I have a set of documents that all fit a pre-defined category and have successfully trained a model off of those documents.

The question is, if I have a novel document, how can I calculate how closely this new document lines up with my trained model?

My current solution:

novel_vector = model.infer_vector(novel_doc_words, steps = 20)
similarity_scores = model.docvecs.most_similar([novel_vector])
average = 0
for score in similarity_scores:
  average += score[1]
overall_similarity = average/len(similarity_scores)

I was unable to find any convenience methods in the documentation

Asked By: mkalish

||

Answers:

There’s no built-in method to check this sort of “lines up with” value, with respect to the whole model.

A more typical approach, matching existing capabilities, would be to train a model on a diversity of documents – not just those in a specific category. Then, after inferring a new document’s vector, calculate its average distance to documents of just the category of interest.

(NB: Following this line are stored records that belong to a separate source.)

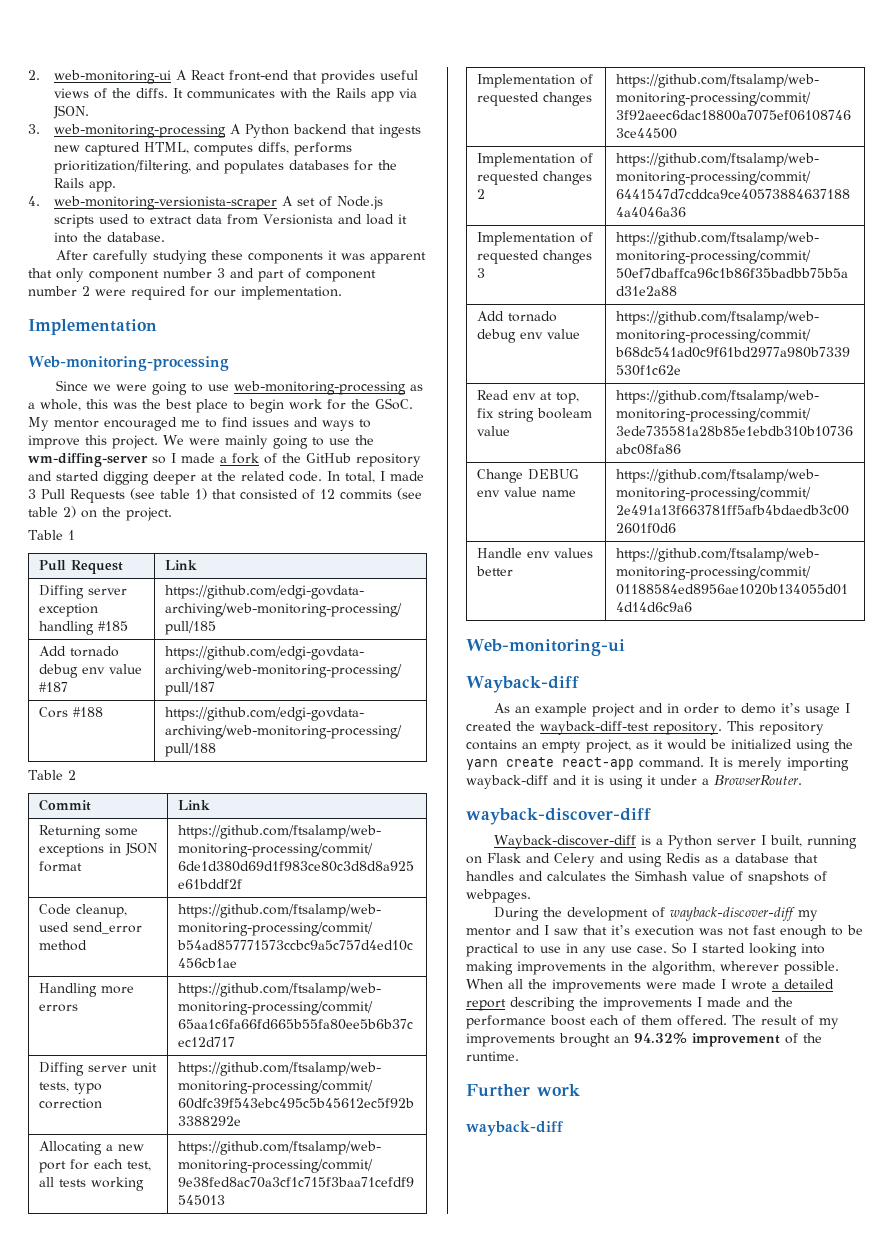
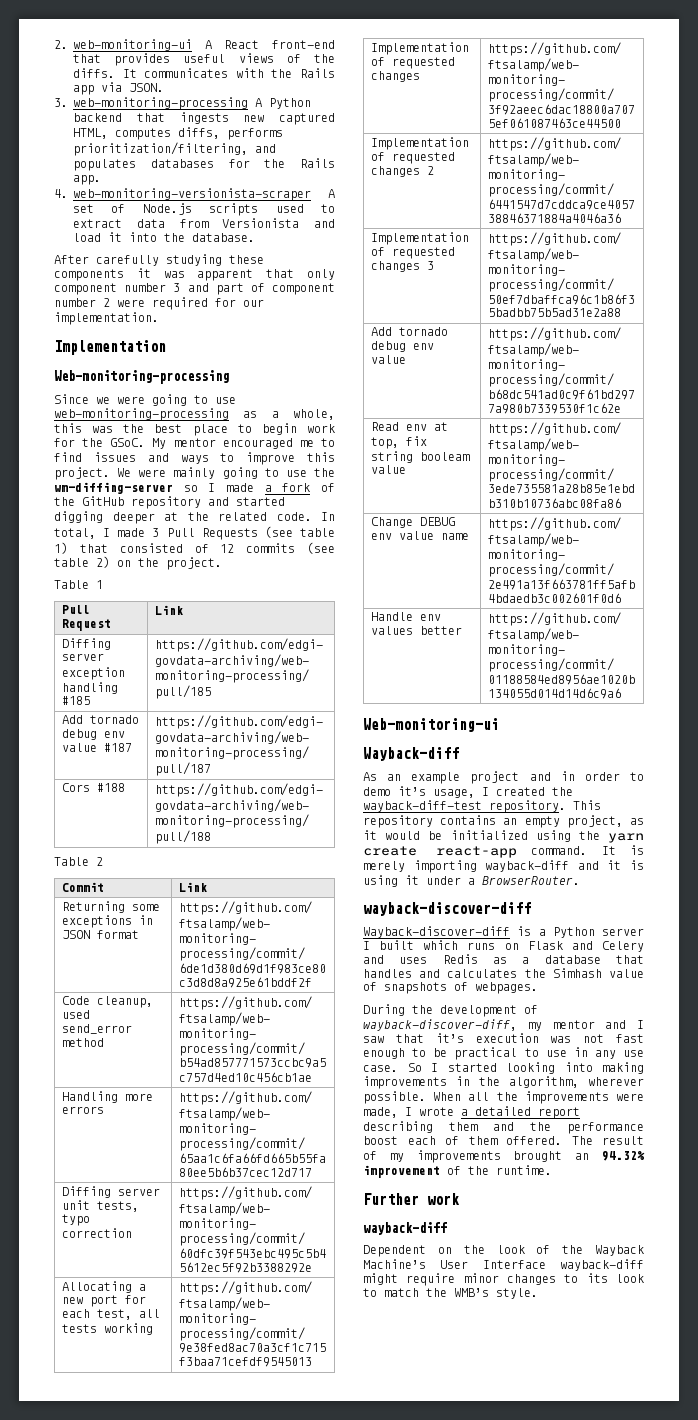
[805,706,841,717] usage -> [433,789,475,798] usage,
[770,835,858,849] built, running -> [379,940,496,950] built which runs
[628,853,662,867] using -> [399,957,428,964] uses
[670,907,796,921] wayback-discover-diff -> [363,1019,517,1031] wayback-discover-diff,
[682,979,716,989] made -> [363,1107,398,1118] made,
[579,997,741,1011] the improvements I made -> [449,1122,478,1131] them
(564, 1128) none -> [363,1245,644,1257] [363,1259,644,1271] [363,1273,644,1286] [363,1288,538,1299] // Dependent on the look of the Wayback Machine’s User Interface wayback-diff might require minor changes to its look to match the WMB’s style.

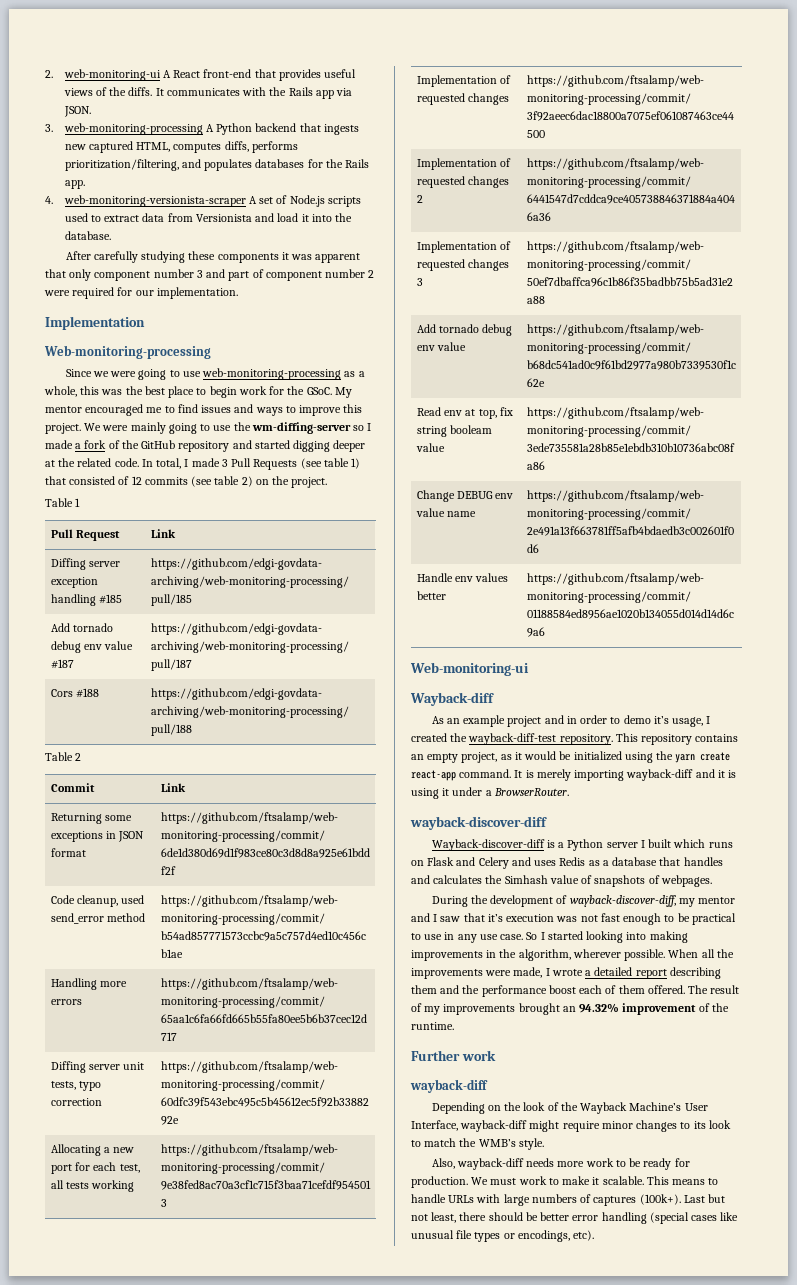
[363,1245,426,1257] Dependent -> [431,1102,485,1114] Depending
[482,1260,546,1269] Interface -> [411,1120,458,1131] Interface,
(538, 1293) none -> [431,1158,690,1170] [411,1176,719,1188] [411,1194,726,1206] [411,1212,739,1224] [411,1230,595,1242] // Also, wayback-diff needs more work to be ready for production. We must work to make it scalable. This means to handle URLs with large numbers of captures (100k+). Last but not least, there should be better error handling (special cases like unusual file types or encodings, etc).

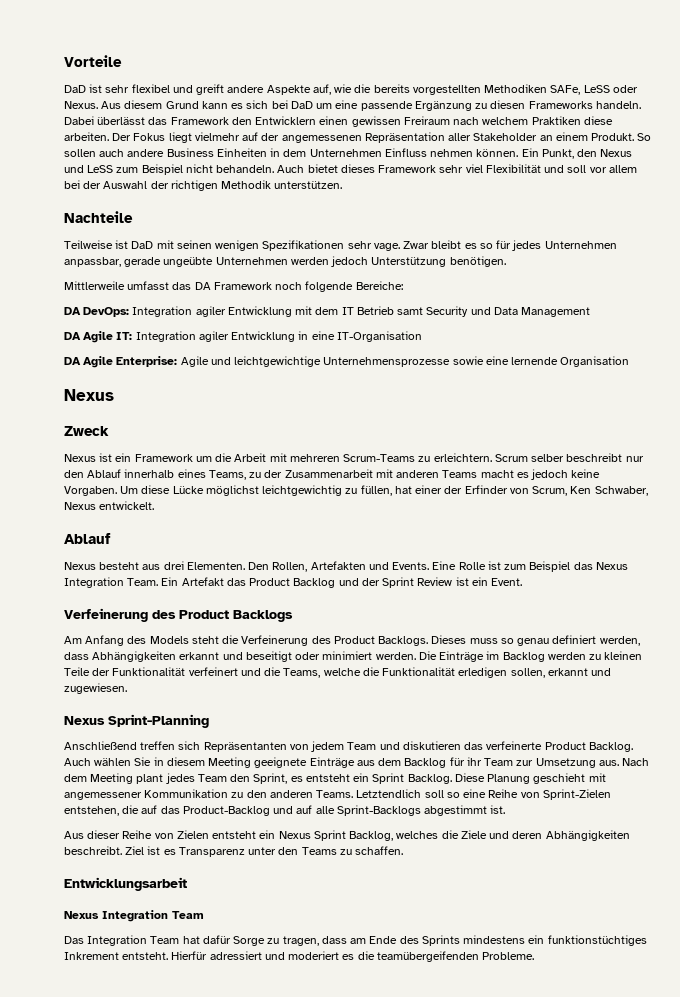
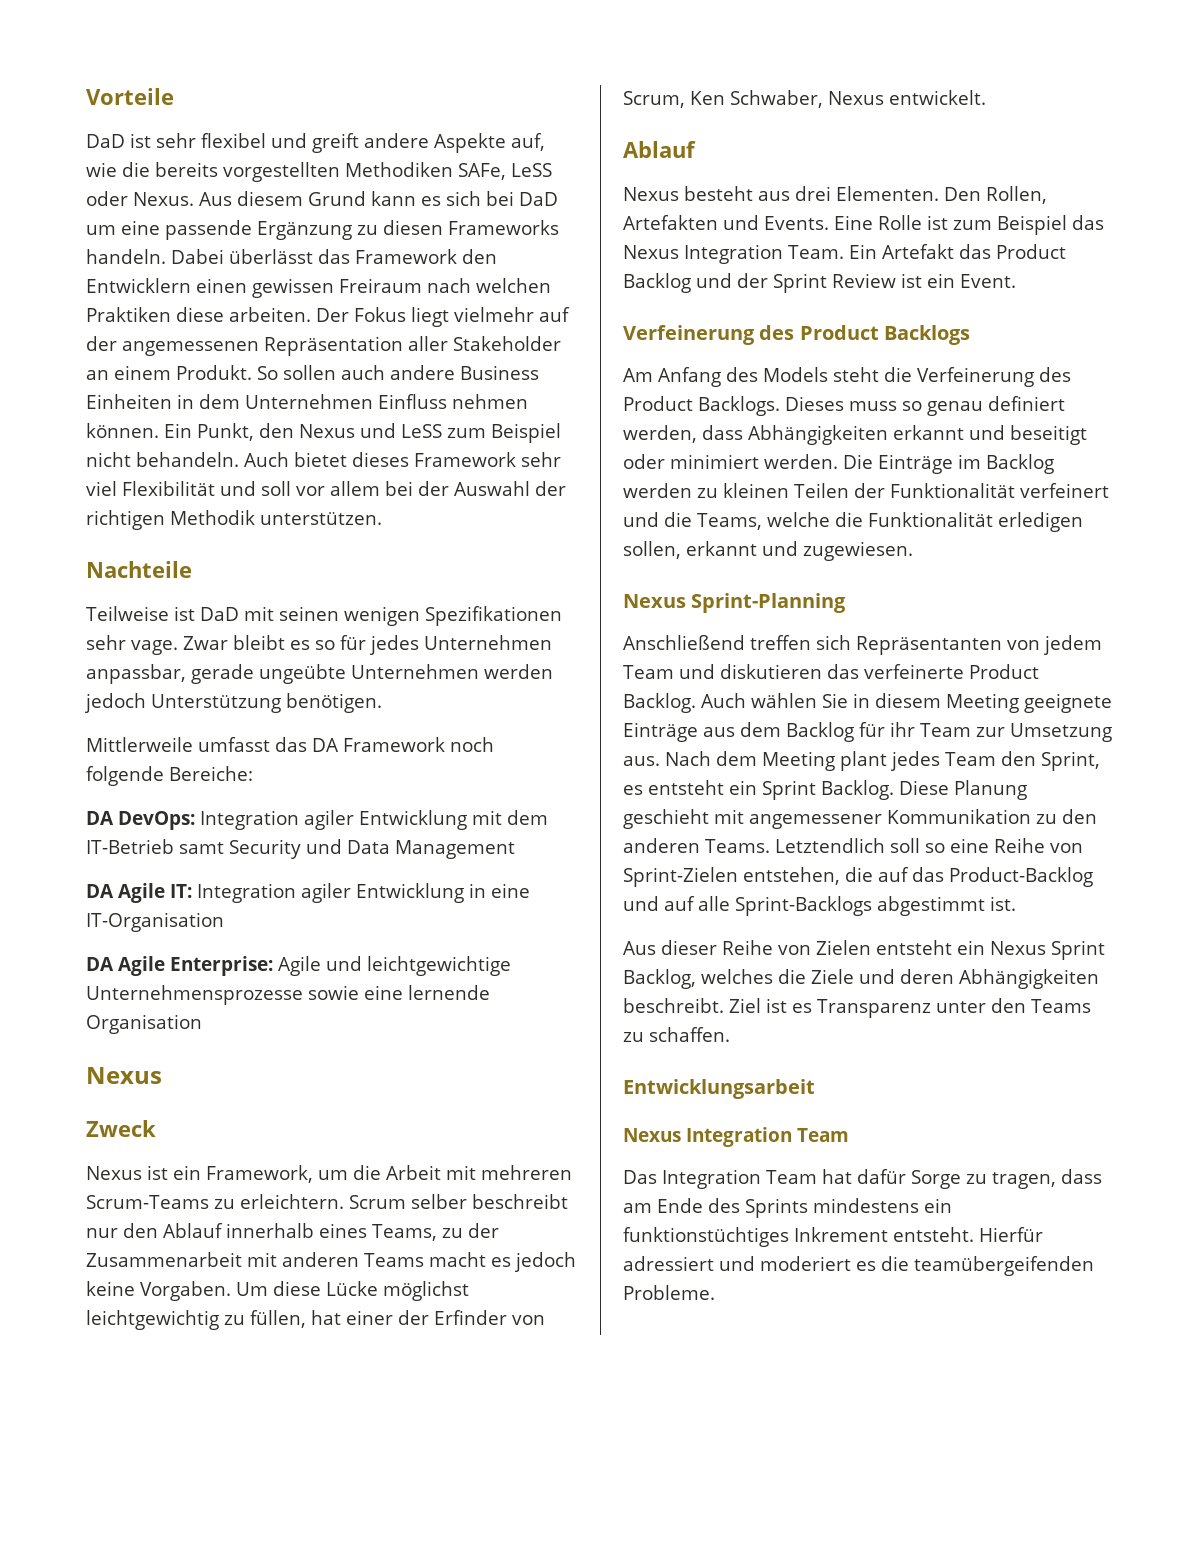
[482,117,529,125] welchem -> [476,278,551,293] welchen
[341,306,394,315] IT Betrieb -> [86,839,174,854] IT-Betrieb
[134,454,193,462] Framework -> [206,1165,313,1183] Framework,
[64,667,90,676] Teile -> [794,483,849,498] Teilen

If you instead train a model on only documents of a certain self-similar category, the learned coordinate-space won’t as well reflect the full range of possible documents outside that category.

That said, if your current code – which checks how similar a new document is to the top-N nearest neighbors – seems to give good results for your purposes, maybe it’s acceptable. I’d just expect better results from a model that had trained on a wider variety of documents.

Answered By: gojomo

Perhaps I’m not understanding fully, but in the doc2vec tutorial from Gensim, under "Assessing the Model" where it checks for self similarity, it’s explained that:

Basically, we’re pretending as if the training corpus is some new unseen data and then seeing how they compare with the trained model.

And relates to this code:

ranks = []
second_ranks = []
for doc_id in range(len(train_corpus)):
    inferred_vector = model.infer_vector(train_corpus[doc_id].words)
    sims = model.dv.most_similar([inferred_vector], topn=len(model.dv))
    rank = [docid for docid, sim in sims].index(doc_id)
    ranks.append(rank)

    second_ranks.append(sims[1])

Could you not just tokenize an incoming new document and plug it in to model.infer_vector?

Would that not return a similarity score between the incoming document and the corpus used to train the model?

Answered By: server-snake